%%
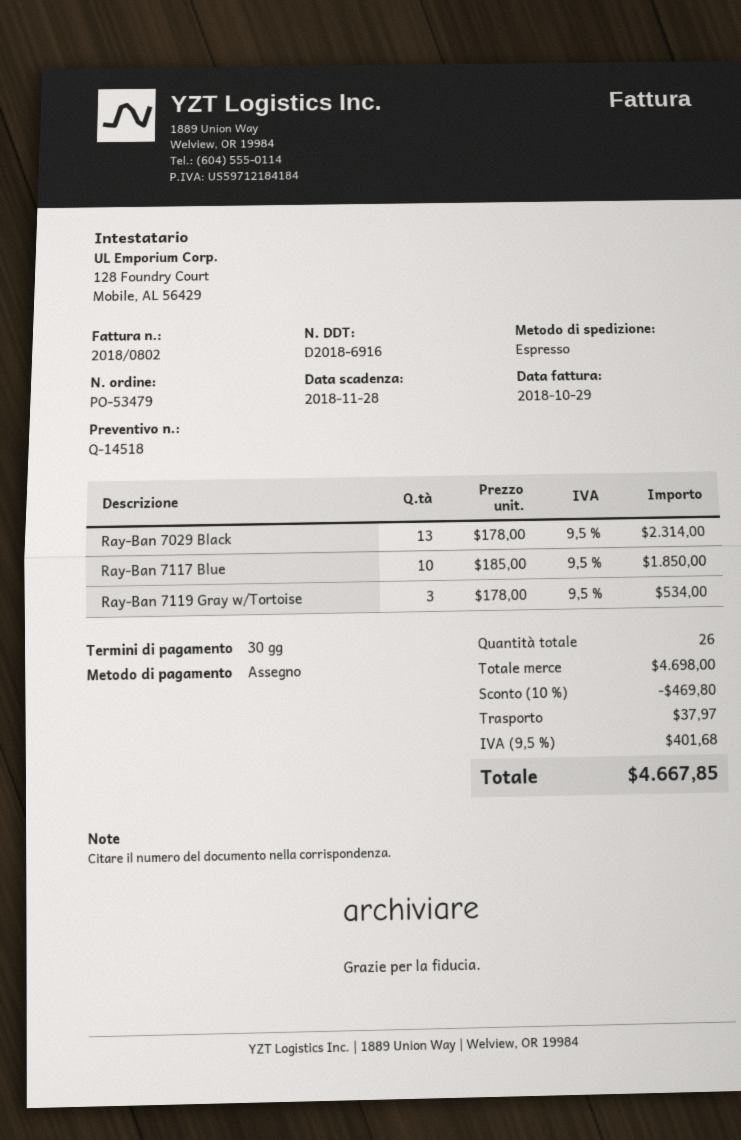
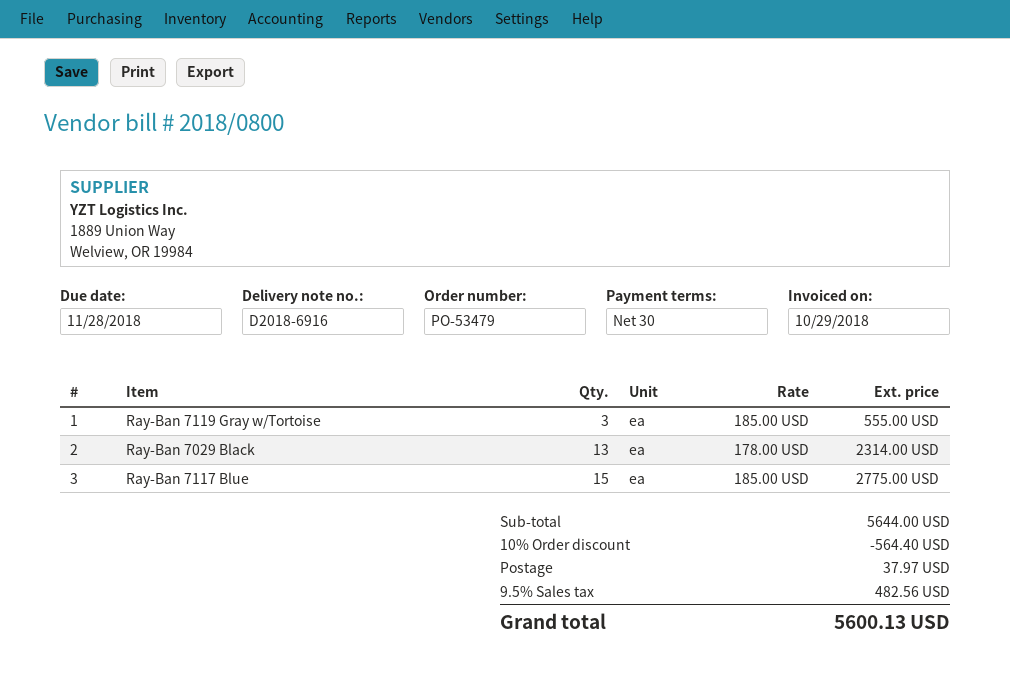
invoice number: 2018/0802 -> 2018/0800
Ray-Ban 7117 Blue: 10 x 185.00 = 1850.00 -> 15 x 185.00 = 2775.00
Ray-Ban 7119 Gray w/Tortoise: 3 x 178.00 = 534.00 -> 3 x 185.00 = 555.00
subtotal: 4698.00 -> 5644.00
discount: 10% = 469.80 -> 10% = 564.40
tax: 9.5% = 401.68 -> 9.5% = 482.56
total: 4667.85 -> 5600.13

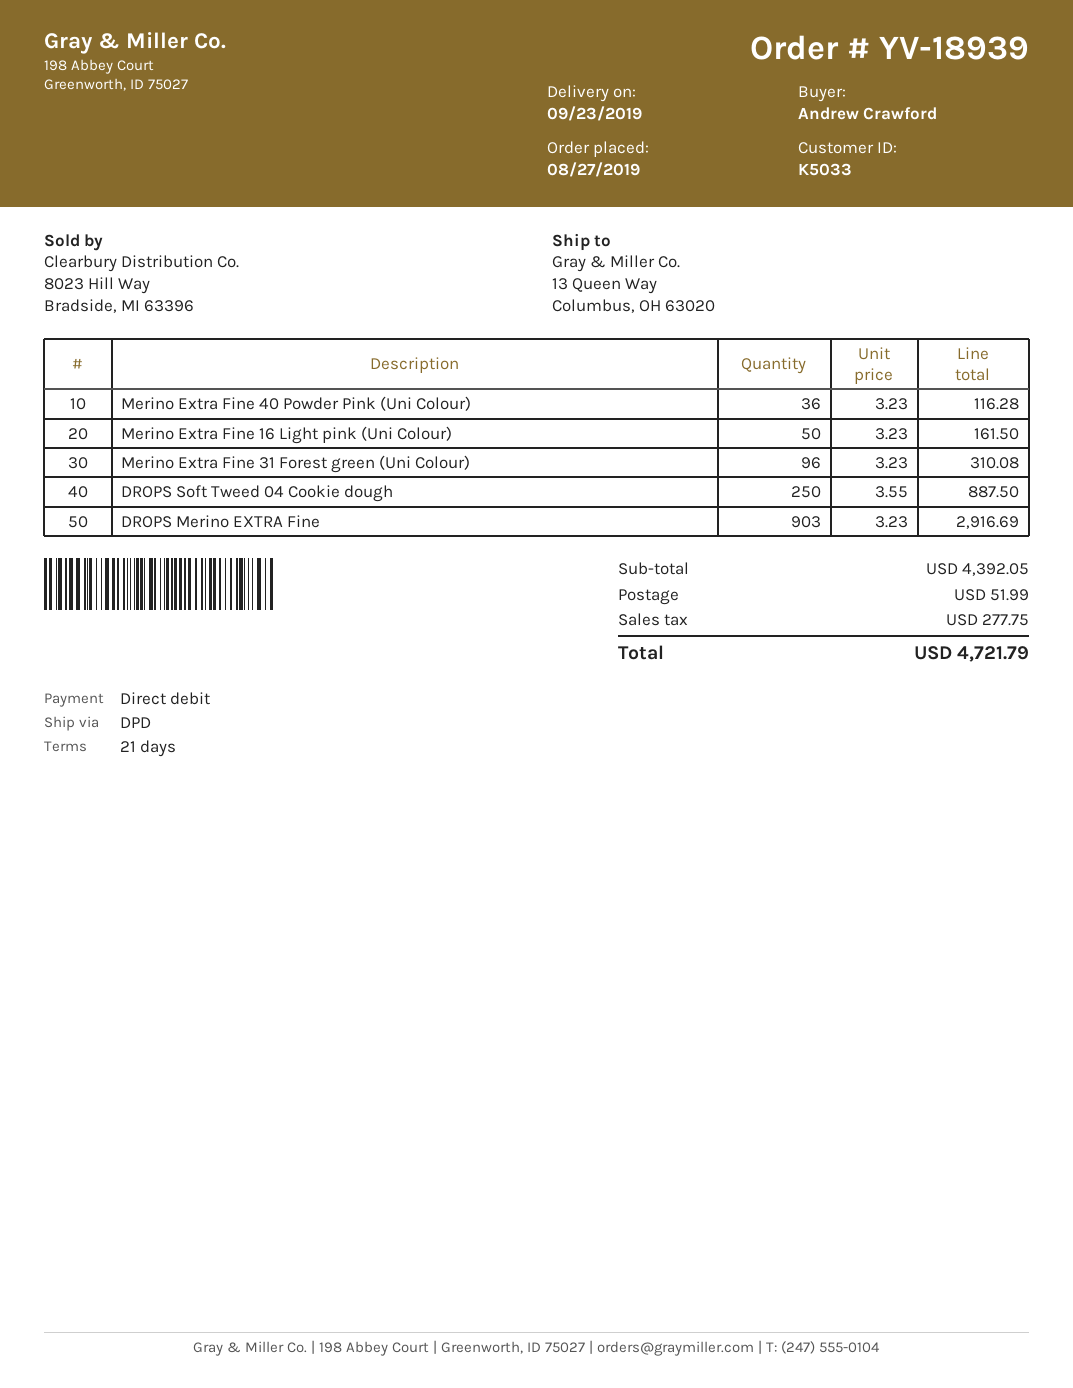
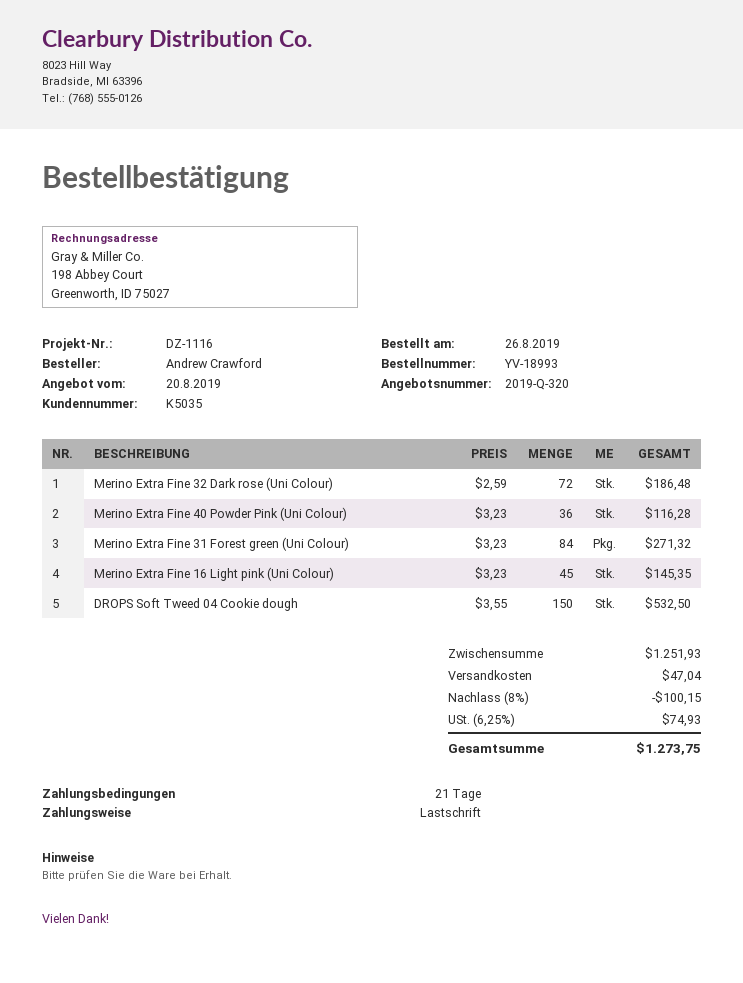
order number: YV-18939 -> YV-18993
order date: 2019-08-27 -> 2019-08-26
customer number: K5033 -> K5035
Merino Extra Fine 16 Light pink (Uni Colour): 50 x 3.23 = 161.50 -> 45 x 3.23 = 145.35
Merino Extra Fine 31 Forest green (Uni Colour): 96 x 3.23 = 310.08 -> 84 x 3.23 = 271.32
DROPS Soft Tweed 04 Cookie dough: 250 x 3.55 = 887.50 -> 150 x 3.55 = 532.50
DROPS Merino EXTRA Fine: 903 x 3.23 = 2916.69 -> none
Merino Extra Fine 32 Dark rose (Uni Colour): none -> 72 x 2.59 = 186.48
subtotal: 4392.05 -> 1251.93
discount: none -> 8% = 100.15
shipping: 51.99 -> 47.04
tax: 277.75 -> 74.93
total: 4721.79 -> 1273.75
%%
> _ABOUT THIS EXERCISE_:
Respond with one number, the count of lines in the data that hold the string "none".

> _OUTPUT FOR THIS EXERCISE_:
3